В лето года моуцзы эры правления Шаодин учитель Умэнь Хуэйкай, встреченный мною в монастыре Лунсян, что в Дунцзя, наставлял послушников, пересказывая образцовые суждения старых учителей и наставляя тех, кто предан учению. Он сказал мне:
Великий путь не имеет ворот,
Тысячи дорог ведут к нему.
Тот, кто пройдет через эту стену,
Будет жить вольно - один в целом мире.
Не спрашивай, что есть Дао, ибо знание дао не есть оно само. Обыкновенное сознание и есть дао. Научиться ему невозможно, ибо в стремлении к нему ты отойдешь от него. Дао не принадлежит к вещам известным и не принадлежит к вещам незнаемым. Знание - это твое обманчивое представление и на самом деле ты просто заблуждаешься, утверждая - я знаю. Незнаемое - просто не существующее. В сутре же сказано: "Прекрати, прекрати - об этом не скажешь. О моей утонченной истине нельзя даже помыслить". Если хочешь постичь подлинную истину, которая рассеивает все сомнения, будь безбрежен и всеобъятен, как Великая Пустота, чтобы стать "истинного" и вне "ложного", что есть состояние просветления. Ведь Наньцюань рек:
Весной - сотни цветов, осенью - луна.
Летом - прохладный ветер, зимой - снега.
Если не будешь ум зря утруждать пустяками,
Всякое время станет прекрасной порой.
Учение о Дао, само по себе, является природной мудростью, возникшей из сущности явлений много тысяч лет назад, однако никто не знает точно когда. Учение о Дао передавалось из уст в уста в размышлениях учителя пред учениками его и подпитывалось наивными вопросами неискушенных разумов, которые в непросветлении своем пытались соотнести опыт Дао и человеческий способ постижения неизведанного, что вступало в противоречие вследствие попытки сравнить несравнимое.

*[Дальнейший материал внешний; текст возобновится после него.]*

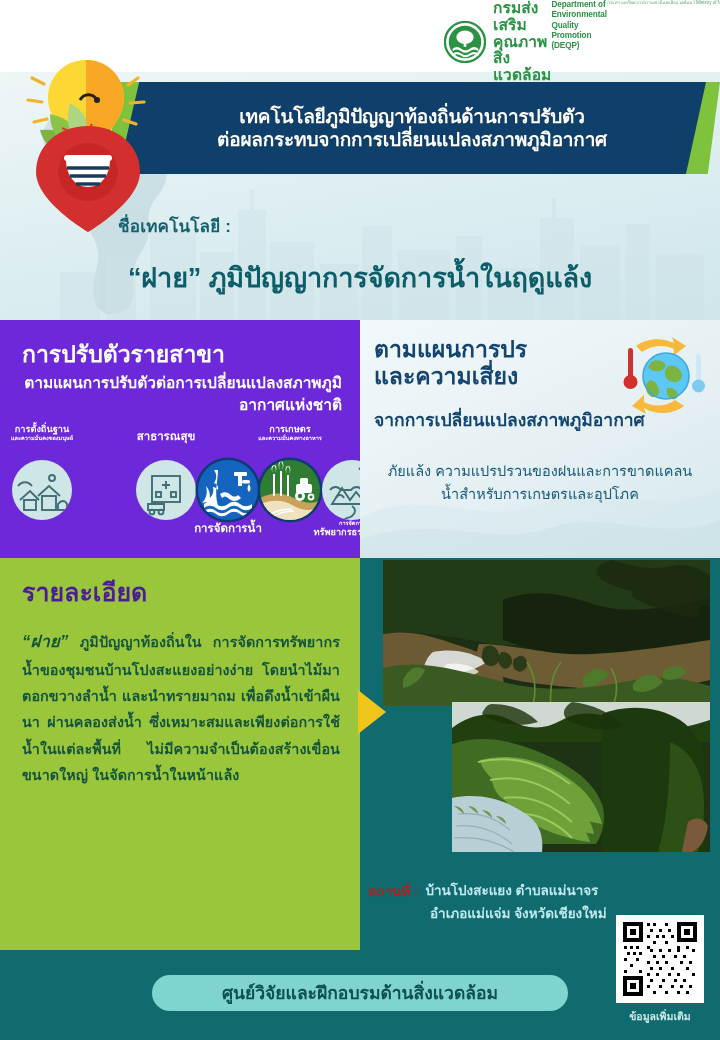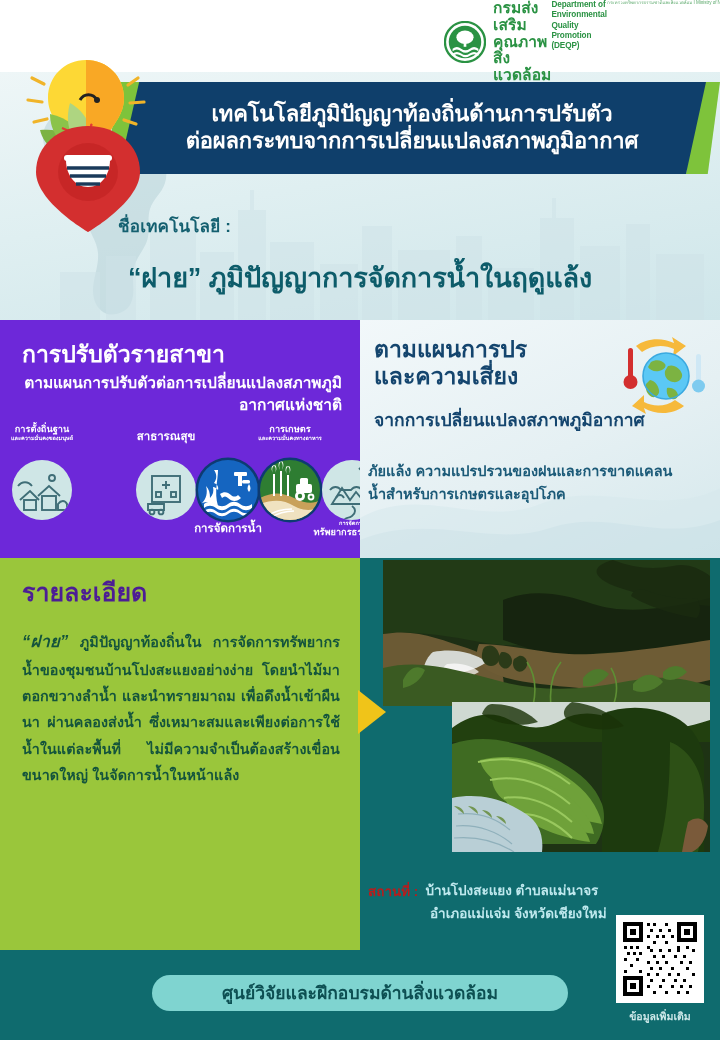"เทคโนโลยีภูมิปัญญาท้องถิ่นด้านการปรับตัว" .title-text .l1, .title-text .l2 { font-size: 22px -> 19px }
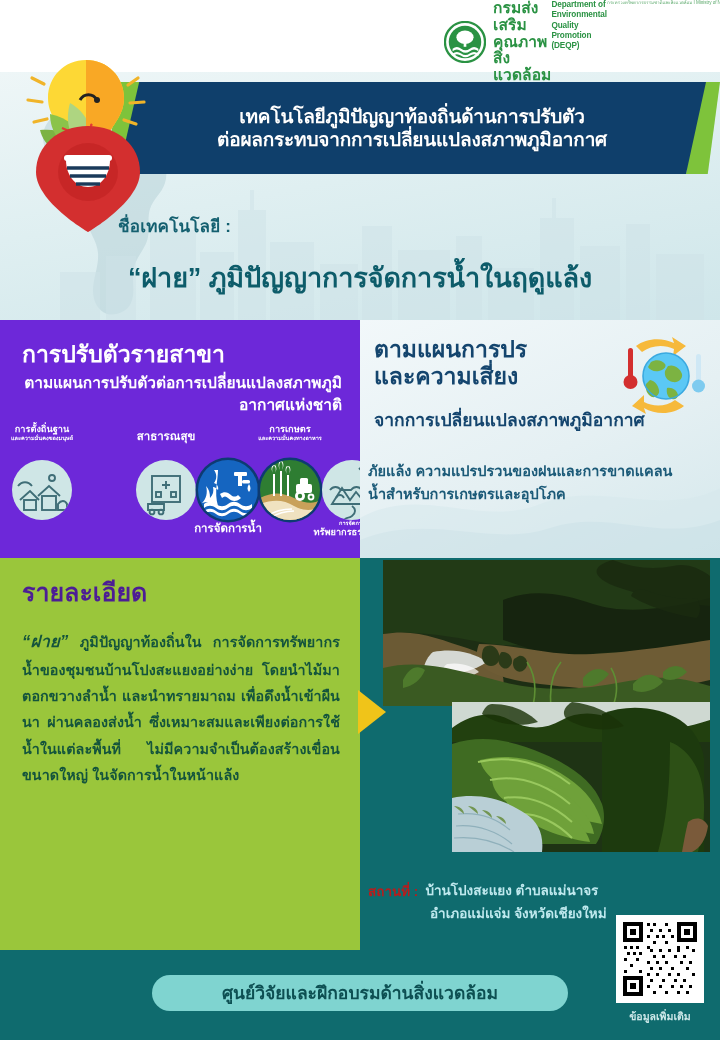"ภัยแล้ง ความแปรปรวนของฝนและการขาดแคลน" .pr-body { font-weight: bold -> normal; text-align: none -> center }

Такое не опишешь, не нарисуешь,
Не восславишь и не сможешь испытать.
Изначальный облик ни в чем не прячется,
Даже если исчезнет весь мир, он не исчезнет.

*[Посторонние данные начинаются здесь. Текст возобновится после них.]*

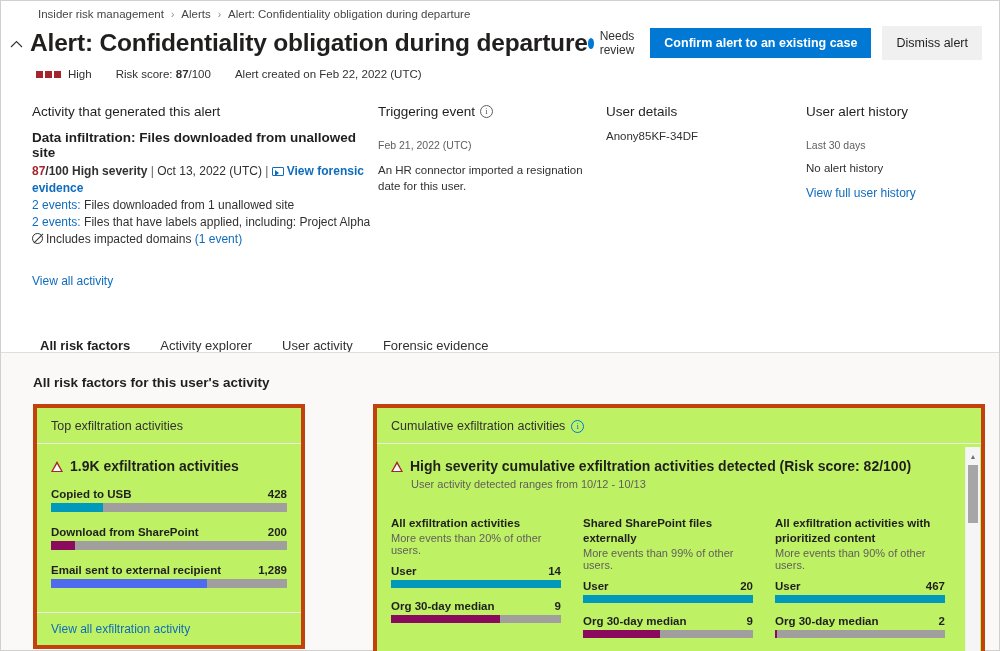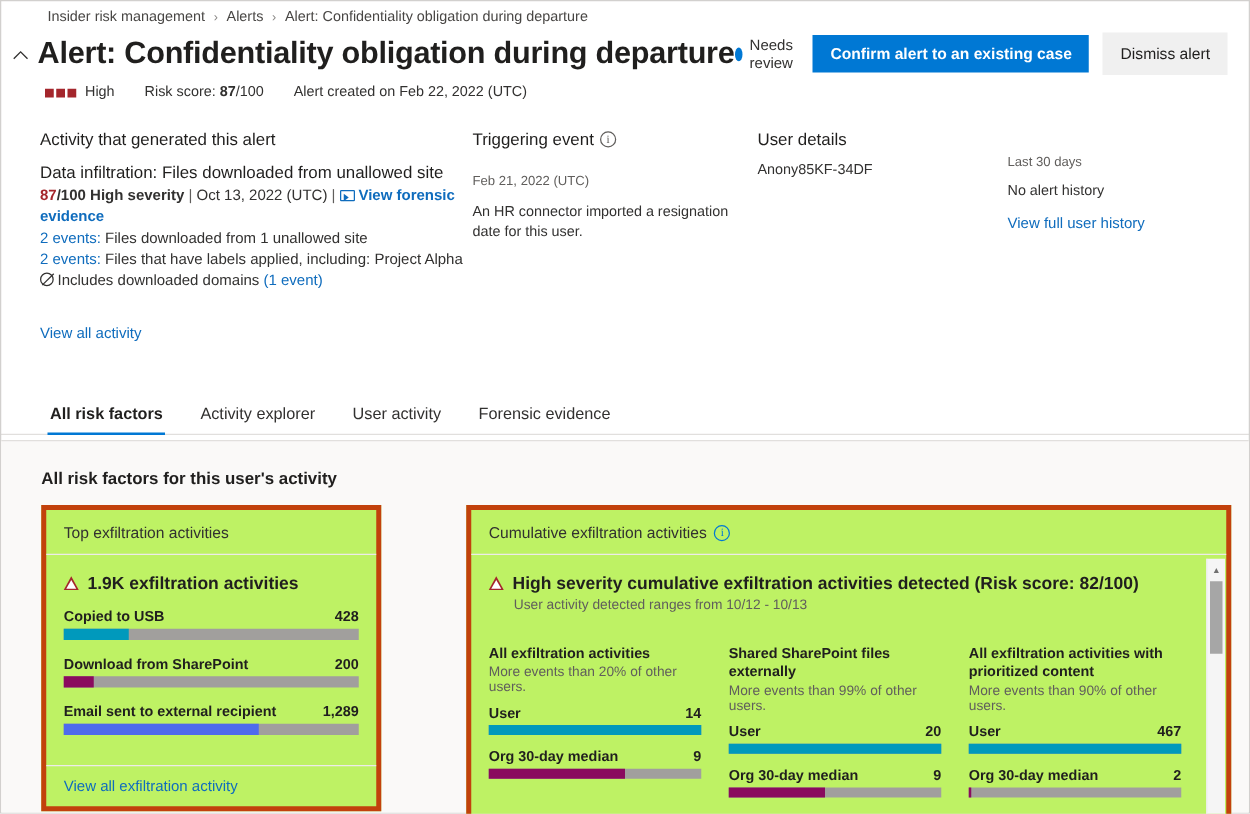"User alert history" div.col-head { html: none -> <div>User alert history</div> }
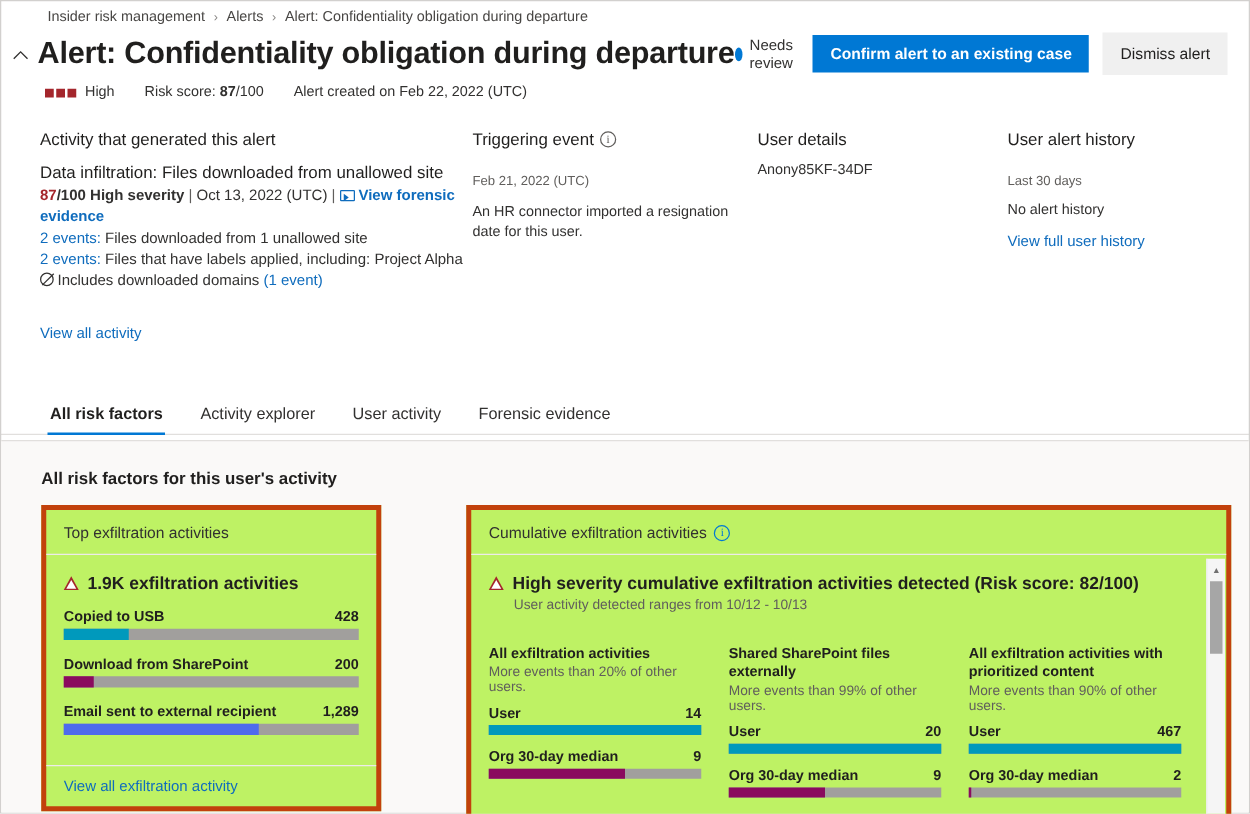"Data infiltration: Files downloaded from" .act-title { font-weight: normal -> bold }
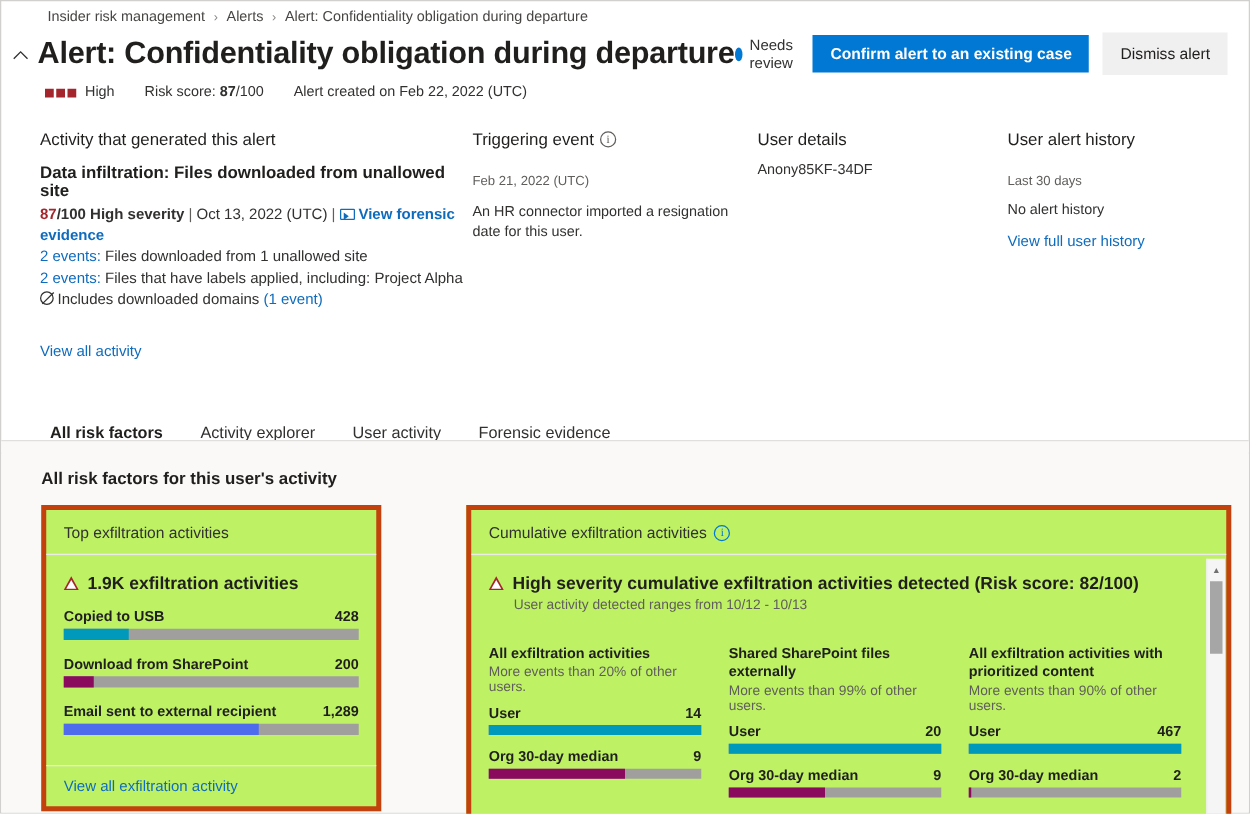"Includes downloaded domains" span { text: downloaded -> impacted }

По этой причине и исходя из нее, мнение учителя Дао всегда пребывало как бы в особом способе борьбы с учениками, однако же спор учителя и ученика, пусть даже и в присущей всяким людям из хань пристойной и весьма почтительной форме общения старшего и младшего, предполагался, а не отрицался, как в большинстве иных учений, где изрекаемые истины не могут считаться предметом обсуждения по сверхъестественной природе происхождения своего. Постижение Дао состоит в достижении каждым учеником своего собственного и персонально приобретенного просветленного состояния, в котором истина открывается, а не в затверживании догм и запоминании того, что преподносится как истина, в коем процессе никаких сомнений не допускается, и даже самое благочестивое размышление над обоснованностью символа веры и его правдоподобностью почитается за величайший грех. От того, что постижение Дао есть воспитание в себе мудрости, что возможно лишь личным опытом, какого-либо канона сего учения долгое время не существовало по невозможности письменно изложить чувствование и ощущение истины. Однако же величайшему Лао Цзы пришло понимание в необходимости собрать основные правила Дао книге, названой им безыскусно Дао Дэ Цзин, или Книга о Дао и Дэ. В книге сей всего лишь немногим более пяти тысяч слов, что делает ее самой короткой из мировых книг мудрости, но это совершенно не означает легкости в восприятии ее, ибо изложенное в ней не истина, а лишь отправная точка подступов к ней, надлежащим образом пробуждающая разум поучающегося к просветлению.